2

I am trying to do a simple test with cudaMemcpy3D using CUDA 5.5. I have searched around and found different examples and read the appropriate Runtime API documentation, but can't figure out what I am doing wrong. The following code compiles just fine, but when I try to run it, I get a segmentation fault on the cudaMemcpy3D call. I tried running this with cuda-gdb, but can't get any useful information out of it to tell me what is wrong (maybe because I'm not that familiar with gdb/cuda-gdb usage). Any help in figuring out where my error is would be greatly appreciated.

#include <cstdio>
#include <cuda_runtime.h>

int main() {
  static const size_t NX = 60; 
  static const size_t NY = 60; 
  static const size_t NZ = 60; 

  float* h_data = new float[NX * NY * NZ];
  for(unsigned int i = 0; i < NX * NY * NZ; ++i) {
    h_data[i] = static_cast<float>(i);
  }

  float* d_data = 0;

  cudaPitchedPtr dstPtr = make_cudaPitchedPtr((void**)&d_data, NX * sizeof(float), NX, NY);
  printf("cudaPitchedPtr: %s\n", cudaGetErrorString(cudaGetLastError()));

  cudaExtent extent = make_cudaExtent(NX * sizeof(float), NY, NZ);;

  cudaMalloc3D(&dstPtr, extent);
  printf("cudaMalloc3D: %s\n", cudaGetErrorString(cudaGetLastError()));

  cudaMemset3D(dstPtr, 0, extent);
  printf("cudaMemset3D: %s\n", cudaGetErrorString(cudaGetLastError()));

  cudaPitchedPtr srcPtr = make_cudaPitchedPtr((void**)&h_data, NX * sizeof(float), NX, NY);
  printf("cudaPitchedPtr: %s\n", cudaGetErrorString(cudaGetLastError()));

  cudaMemcpy3DParms params = {0};
  params.srcPtr = srcPtr;
  params.dstPtr = dstPtr;
  params.extent = extent;
  params.kind = cudaMemcpyHostToDevice;

  cudaMemcpy3D(&params);
  printf("cudaMemcpy3D: %s\n", cudaGetErrorString(cudaGetLastError()));

  delete[] h_data;
  return 0;
}
joelmeans
  • 122
  • 1
  • 1
  • 8

1 Answers1

2

There are several problems here.
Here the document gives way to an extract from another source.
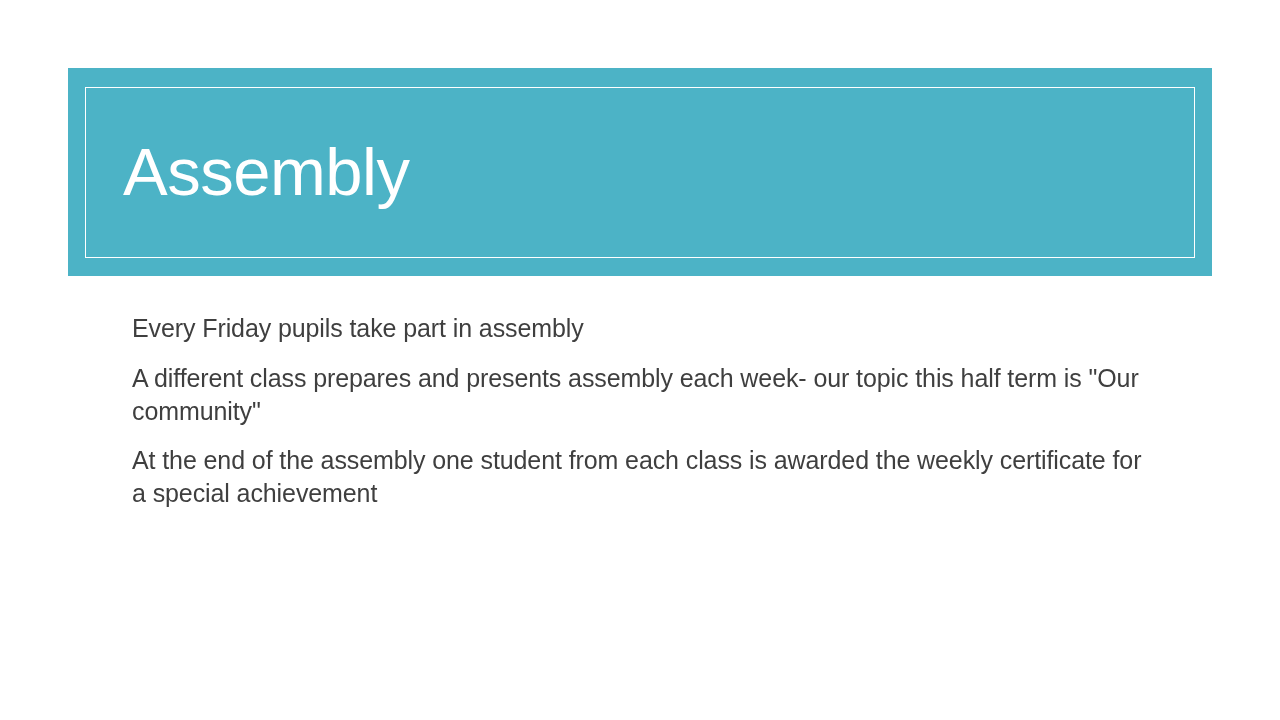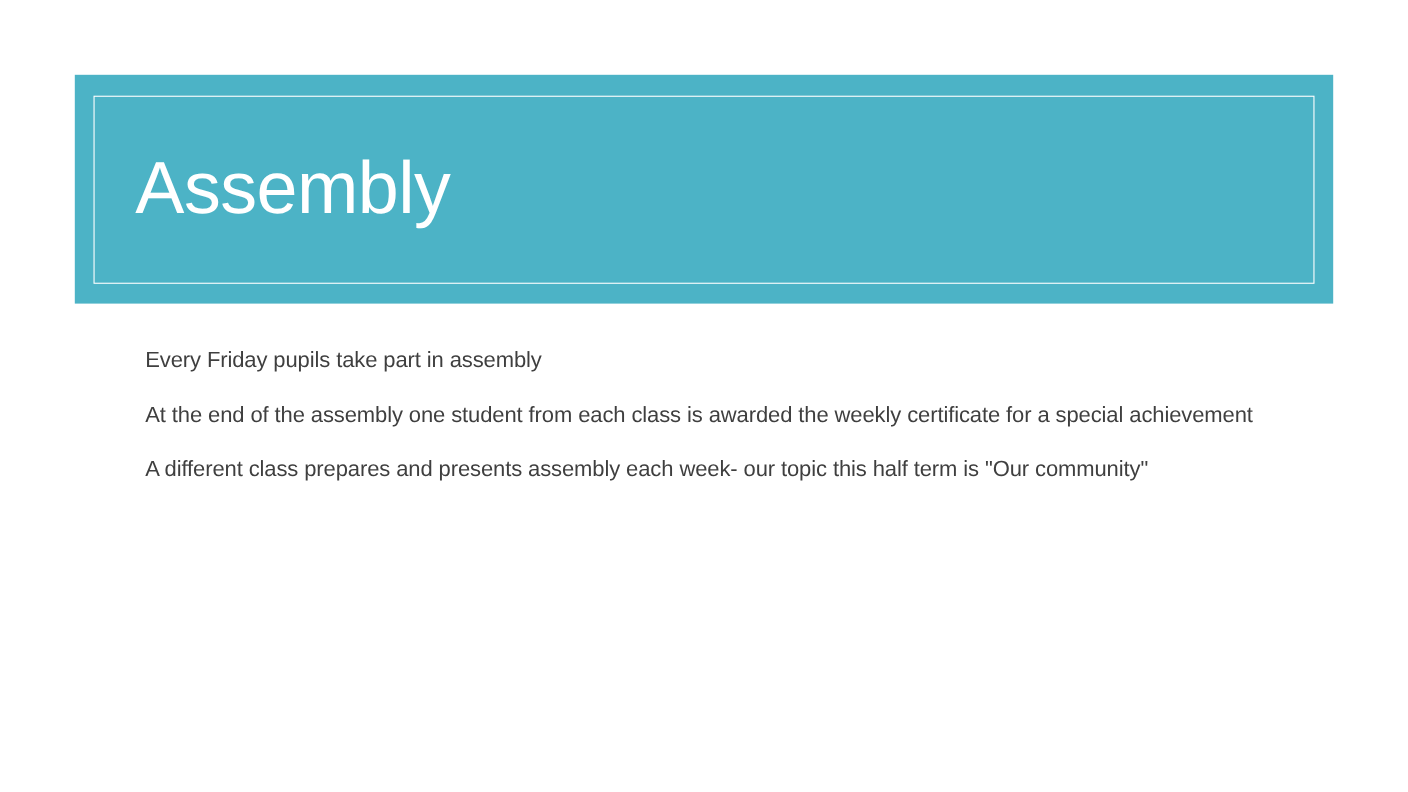"Every Friday pupils take part" .content-para { font-size: 20px -> 25px }
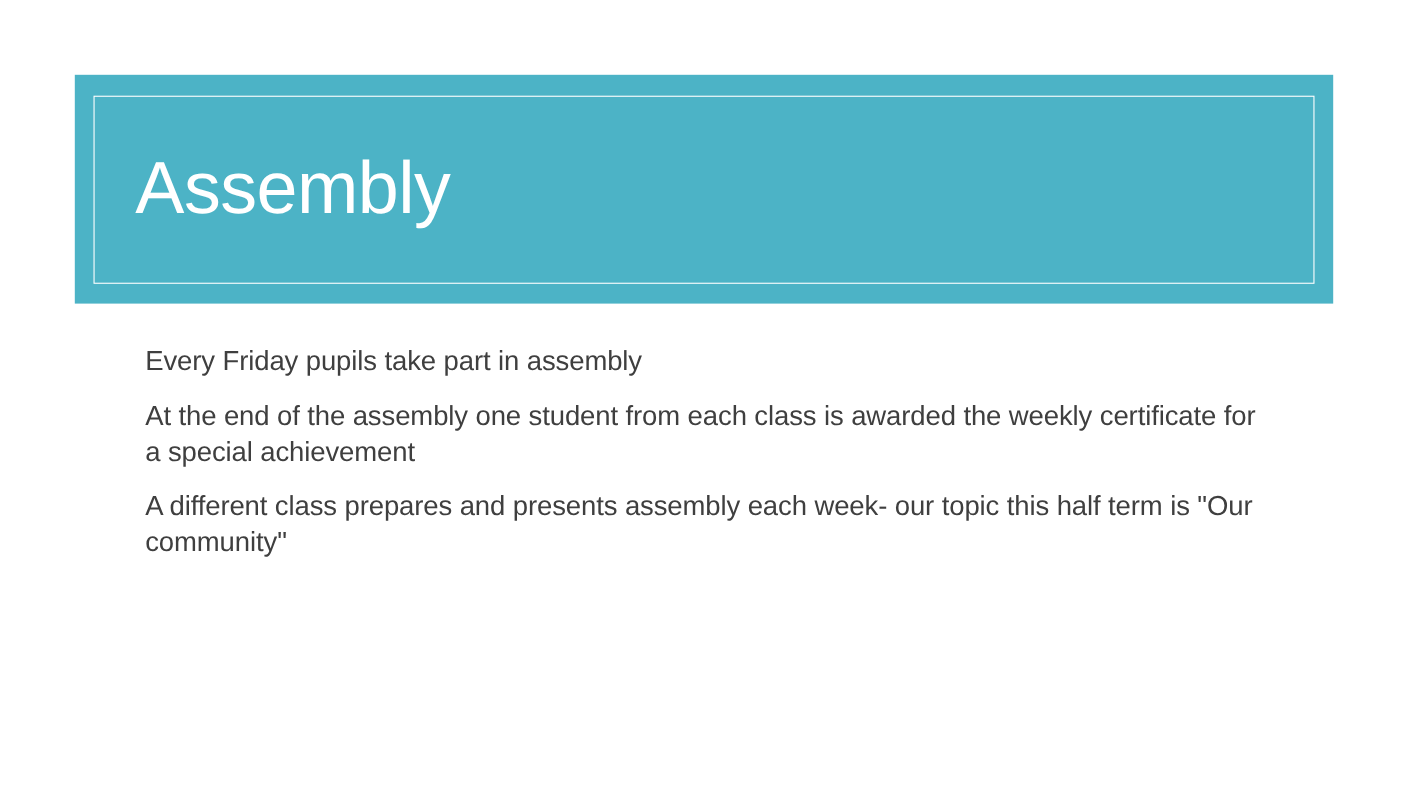"At the end of the" p.content-para { order: before "A different class prepares and" -> after "A different class prepares and" }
In no particular order:

  1. Pass the host pointer for the source memory by value, not by reference to cudaMakePitchedPtr. This is probably the main problem in this code
  2. The cudaMakePitchedPtr call for the destination device pointer is superfluous. The cudaMalloc3d call will make the pitched pointer based on the extent you provide and whatever requirements the driver and device impose on the allocation
  3. Your error checking isn't correct. Don't use cudaGetLastError for the API calls which can generate an error. They return an error code directly. Use that status instead (see here for a useful way to check for errors with the runtime API). Note that helper routines like make_cudaExtent and make_cudaPitchedPtr don't modify the runtime API status which cudaGetLastError() uses, so those error check calls are also redundant.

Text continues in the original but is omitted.